Assigned task:
The records that follow should be returned exactly, pictures excluded.

Before-and-after change data:

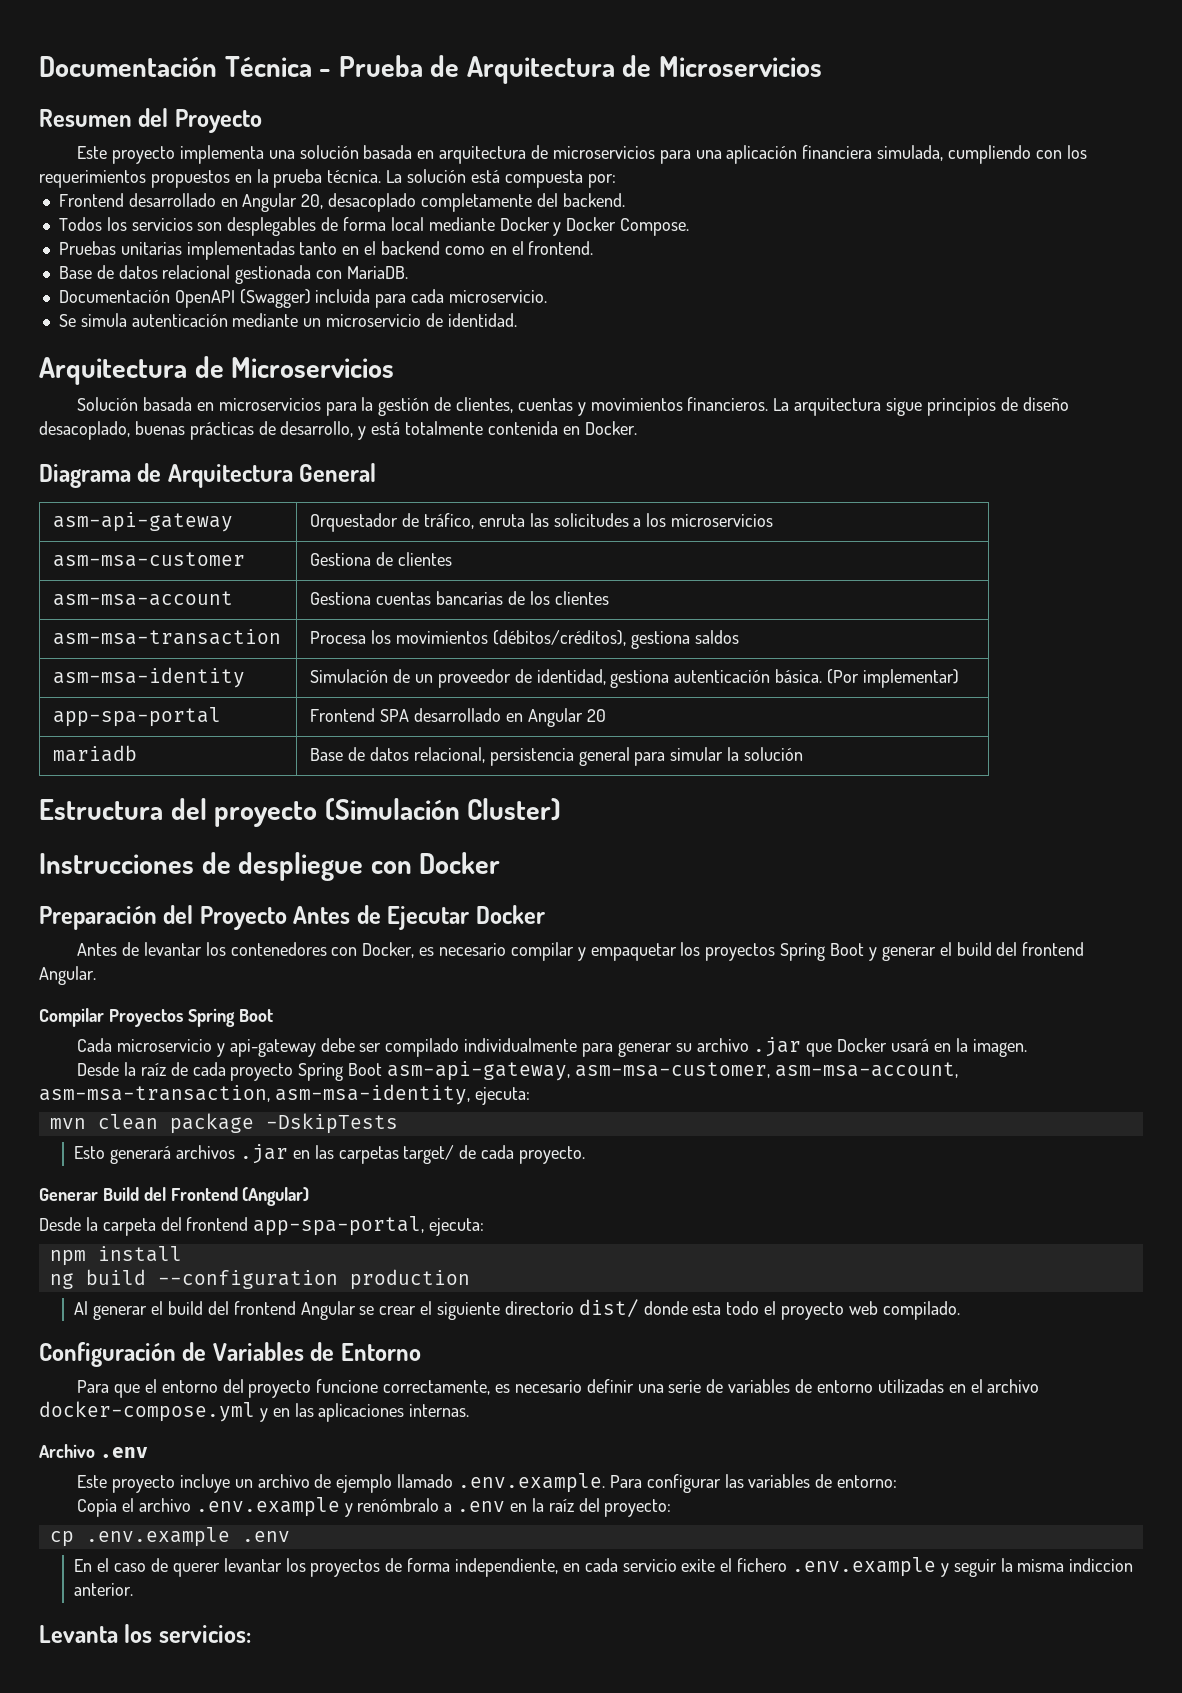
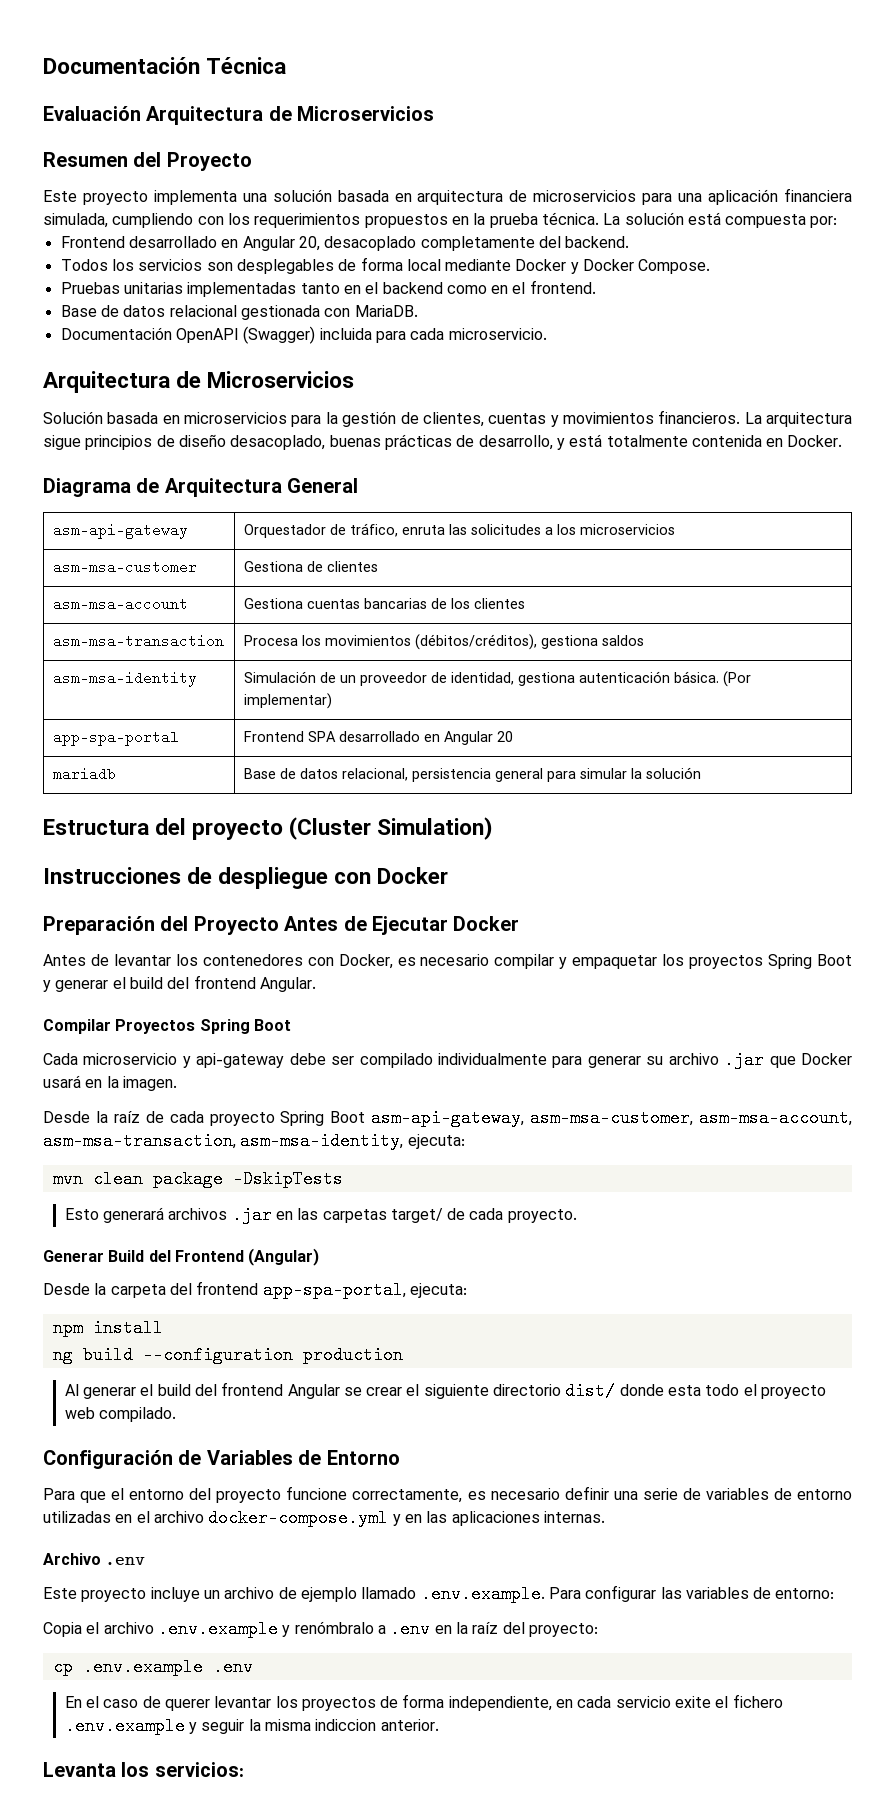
- Documentación Técnica - Prueba de Arquitectura de Microservicios
+ Documentación Técnica
+ Evaluación Arquitectura de Microservicios
- Se simula autenticación mediante un microservicio de identidad.
- Estructura del proyecto (Simulación Cluster)
+ Estructura del proyecto (Cluster Simulation)

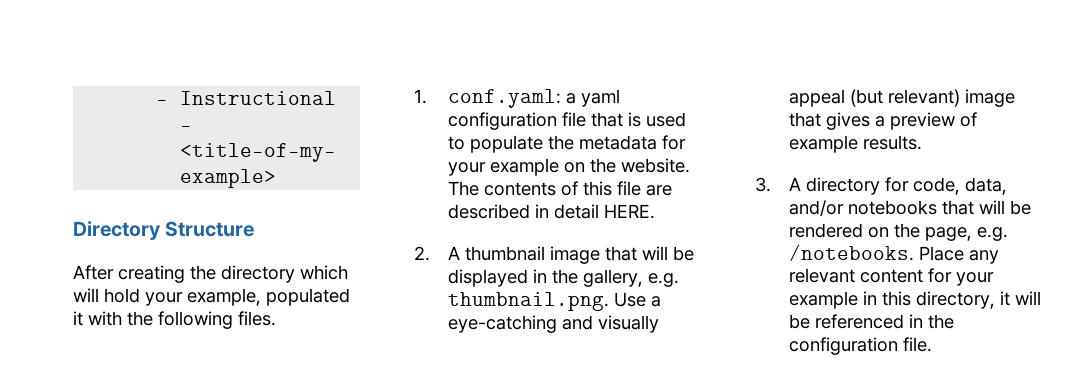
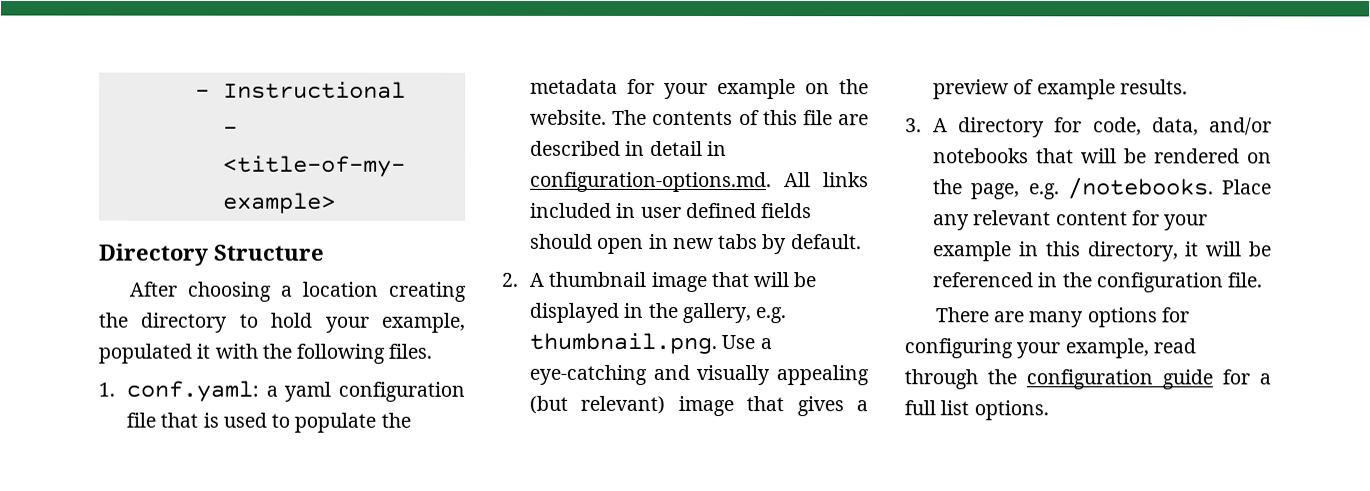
- After creating the directory which will hold your example, populated it with the following files.
+ After choosing a location creating the directory to hold your example, populated it with the following files.
- The contents of this file are described in detail HERE.
+ The contents of this file are described in detail in configuration-options.md. All links included in user defined fields should open in new tabs by default.
- 2. A thumbnail image that will be displayed in the gallery, e.g. thumbnail.png. Use a eye-catching and visually appeal (but relevant) image that gives a preview of example results.
+ 2. A thumbnail image that will be displayed in the gallery, e.g. thumbnail.png. Use a eye-catching and visually appealing (but relevant) image that gives a preview of example results.
+ There are many options for configuring your example, read through the configuration guide for a full list options.

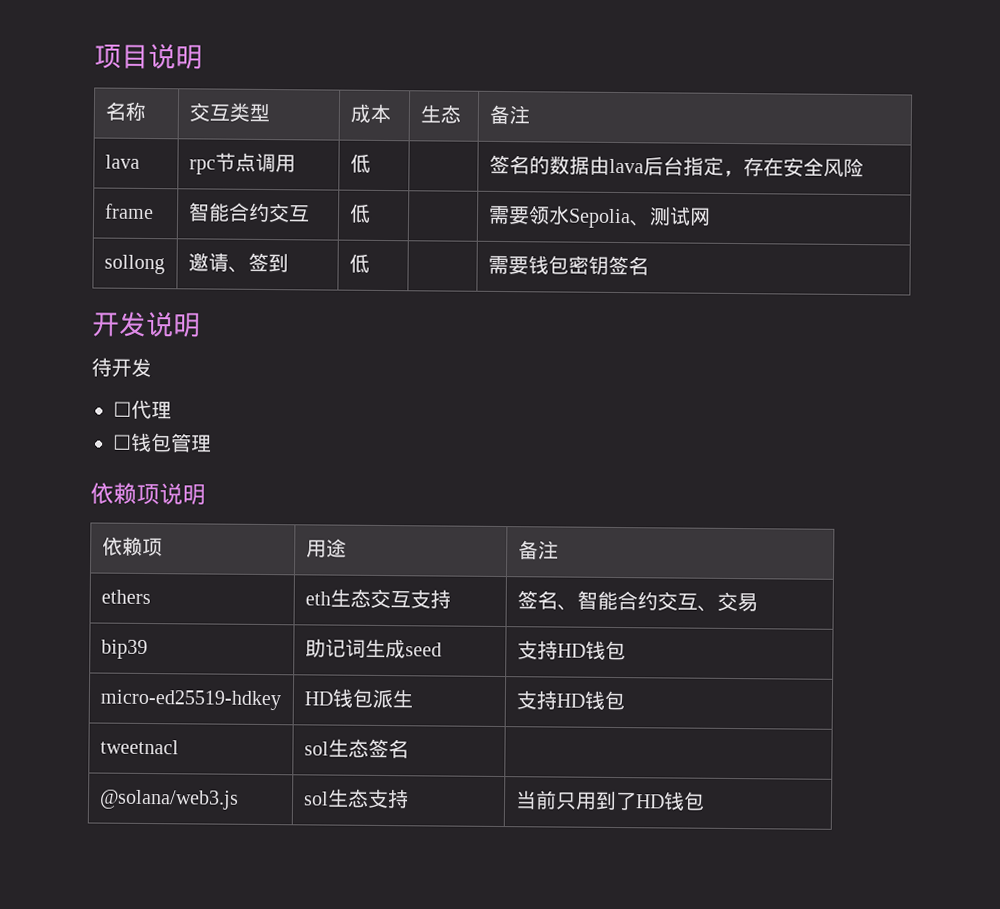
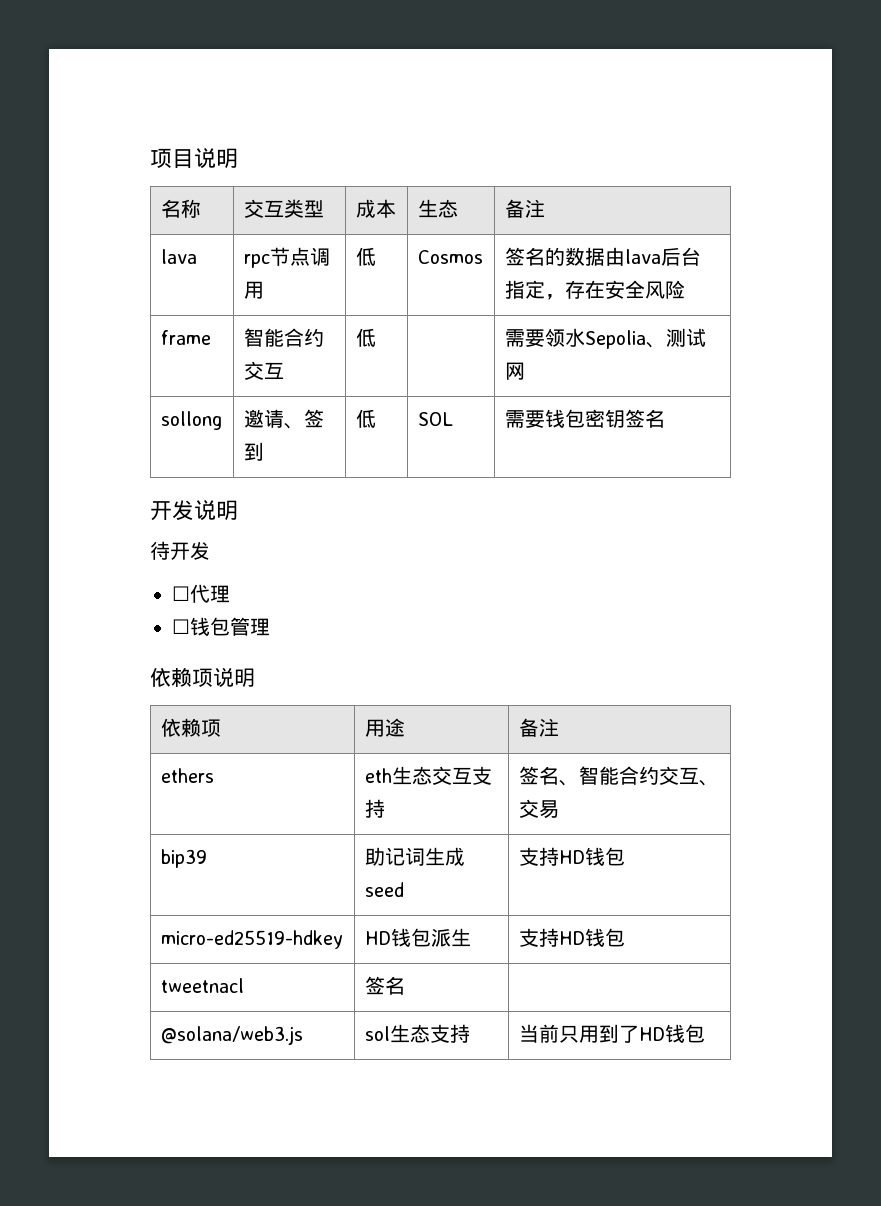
- lava | rpc节点调用 | 低 | | 签名的数据由lava后台指定，存在安全风险
+ lava | rpc节点调用 | 低 | Cosmos | 签名的数据由lava后台指定，存在安全风险
- sollong | 邀请、签到 | 低 | | 需要钱包密钥签名
+ sollong | 邀请、签到 | 低 | SOL | 需要钱包密钥签名
- tweetnacl | sol生态签名 |
+ tweetnacl | 签名 |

Written solution:
- Documentación Técnica - Prueba de Arquitectura de Microservicios
+ Documentación Técnica
+ Evaluación Arquitectura de Microservicios
- Se simula autenticación mediante un microservicio de identidad.
- Estructura del proyecto (Simulación Cluster)
+ Estructura del proyecto (Cluster Simulation)

- After creating the directory which will hold your example, populated it with the following files.
+ After choosing a location creating the directory to hold your example, populated it with the following files.
- The contents of this file are described in detail HERE.
+ The contents of this file are described in detail in configuration-options.md. All links included in user defined fields should open in new tabs by default.
- 2. A thumbnail image that will be displayed in the gallery, e.g. thumbnail.png. Use a eye-catching and visually appeal (but relevant) image that gives a preview of example results.
+ 2. A thumbnail image that will be displayed in the gallery, e.g. thumbnail.png. Use a eye-catching and visually appealing (but relevant) image that gives a preview of example results.
+ There are many options for configuring your example, read through the configuration guide for a full list options.

- lava | rpc节点调用 | 低 | | 签名的数据由lava后台指定，存在安全风险
+ lava | rpc节点调用 | 低 | Cosmos | 签名的数据由lava后台指定，存在安全风险
- sollong | 邀请、签到 | 低 | | 需要钱包密钥签名
+ sollong | 邀请、签到 | 低 | SOL | 需要钱包密钥签名
- tweetnacl | sol生态签名 |
+ tweetnacl | 签名 |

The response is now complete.